Przyjaciel do przyjaciela
Uczucie spokoju
Z wywiadu przeprowadzonego przez Lucy Stevenson Ewell.
Kiedy miałem 11 lat, któregoś poranka obudziłem się i usłyszałem jakieś głosy dochodzące z salonu. Nikt nie przyszedł obudzić mnie do szkoły jak zwykle. Kiedy wyszedłem z pokoju, żeby zobaczyć, co się stało, dowiedziałem się, że mój tata zmarł.
Podczas gdy moja rodzina rozmawiała w salonie, wyszedłem do ogrodu. Nasz ogród był duży, a ja pracowałem z tatą, dbając o niego. Usiadłem na ławce pod drzewami i rozpłakałem się. Czułem się naprawdę smutny i zagubiony.
Po kilku minutach zobaczyłem, jak mój nauczyciel w Organizacji Podstawowej otwiera furtkę. Podszedł do mnie, usiadł obok i powiedział: „Joni, czy pamiętasz lekcję, którą mieliśmy w zeszłą niedzielę na temat planu zbawienia?”. Mój nauczyciel wyjaśnił mi, że nasze dusze składają się z ducha i ciała. Powiedział, że duch mojego taty jest w dobrym miejscu i że kiedyś tata zmartwychwstanie. Kiedyś znowu go zobaczę.

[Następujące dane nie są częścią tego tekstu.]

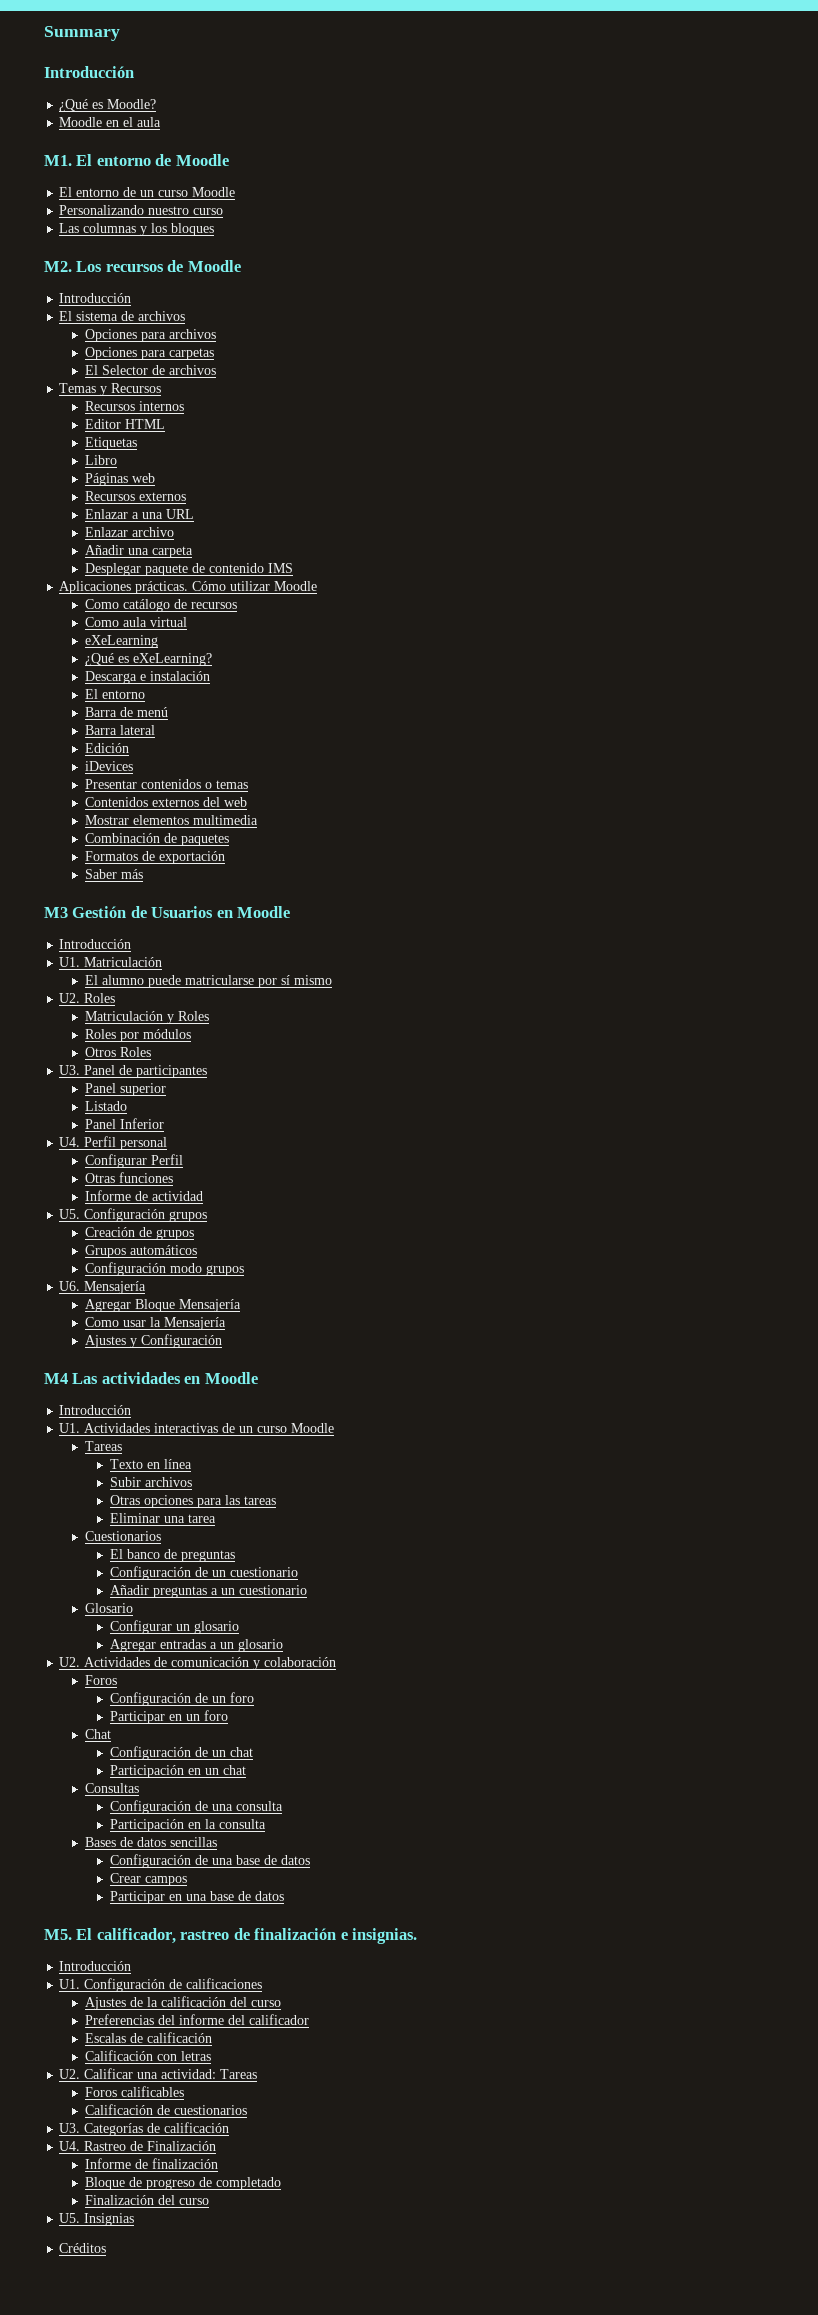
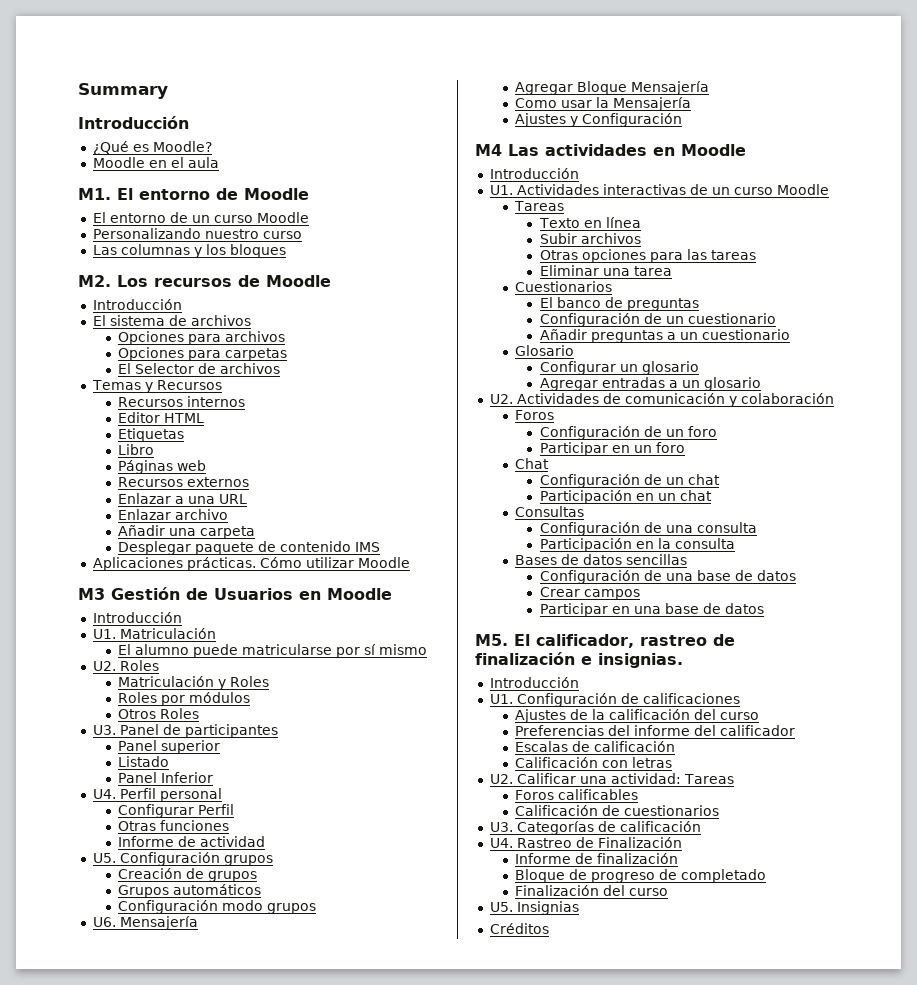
- Como catálogo de recursos
- Como aula virtual
- eXeLearning
- ¿Qué es eXeLearning?
- Descarga e instalación
- El entorno
- Barra de menú
- Barra lateral
- Edición
- iDevices
- Presentar contenidos o temas
- Contenidos externos del web
- Mostrar elementos multimedia
- Combinación de paquetes
- Formatos de exportación
- Saber más

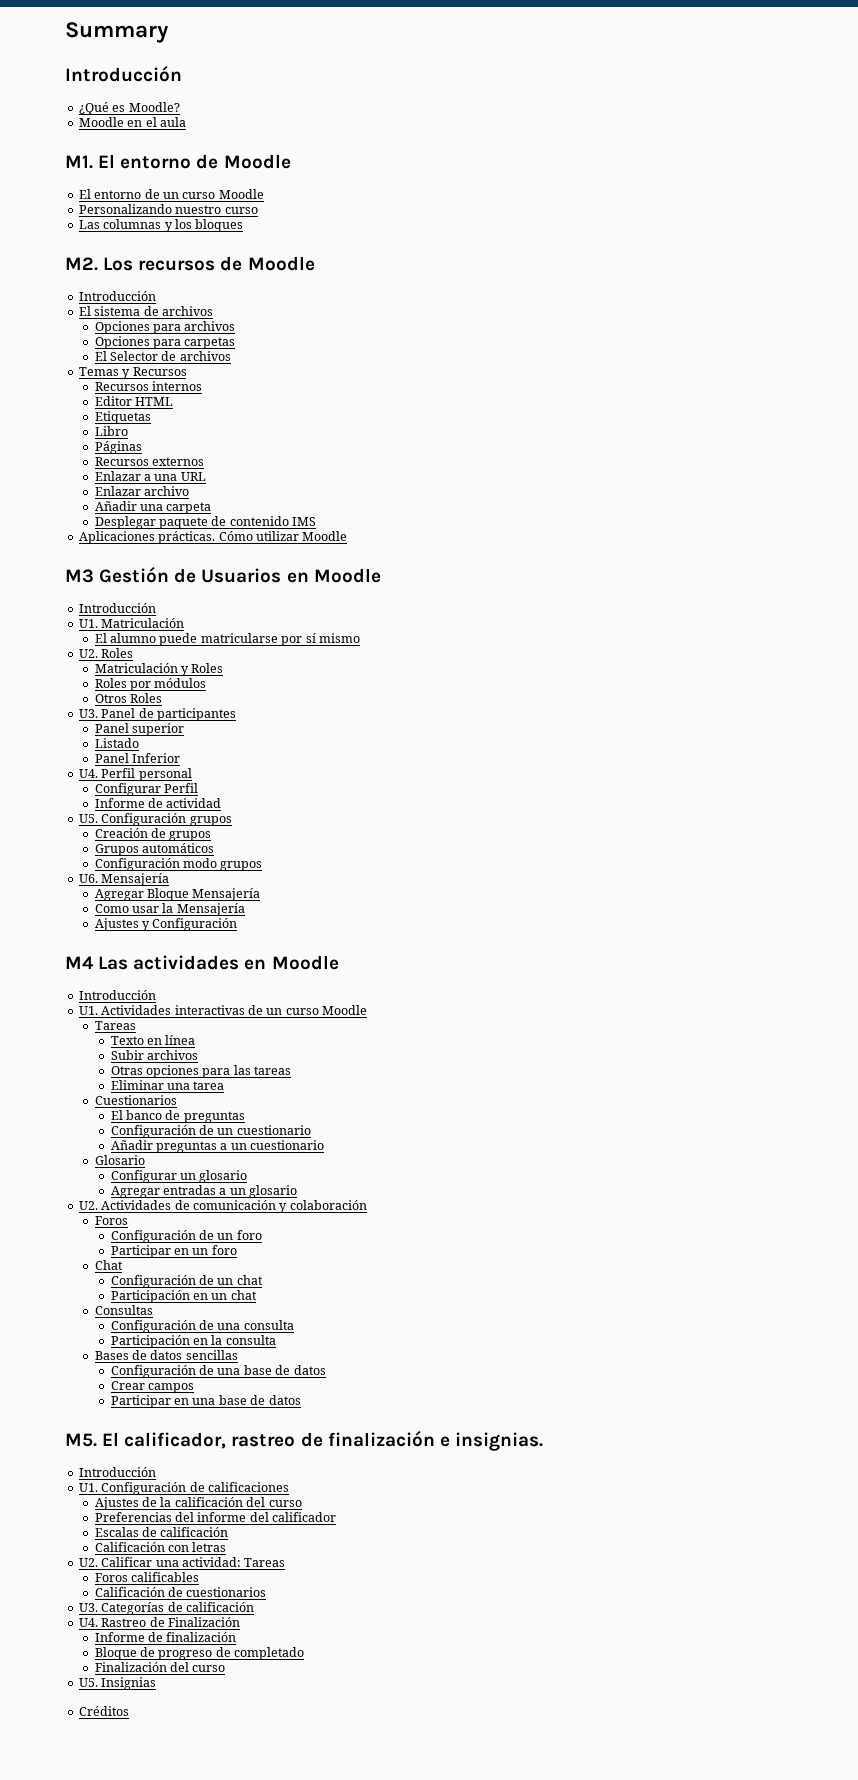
- Páginas web
+ Páginas
- Otras funciones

Chociaż nadal byłem smutny, poczułem spokój. Pamiętam to uczucie za każdym razem, kiedy wspominam to doświadczenie. Mój nauczyciel w Organizacji Podstawowej świadczył mi posługę, a Duch Święty mnie pocieszył. To pomogło mi zbudować moje świadectwo o miłości Ojca Niebieskiego oraz o planie zbawienia.
Bez względu na doświadczenia, przez które przechodzicie, Bóg troszczy się o was. Nie musicie być dorośli, aby poczuć, jak Duch świadczy, że wszystko będzie dobrze. Możecie budować świadectwo na temat planu Ojca Niebieskiego. Możecie odczuwać spokój.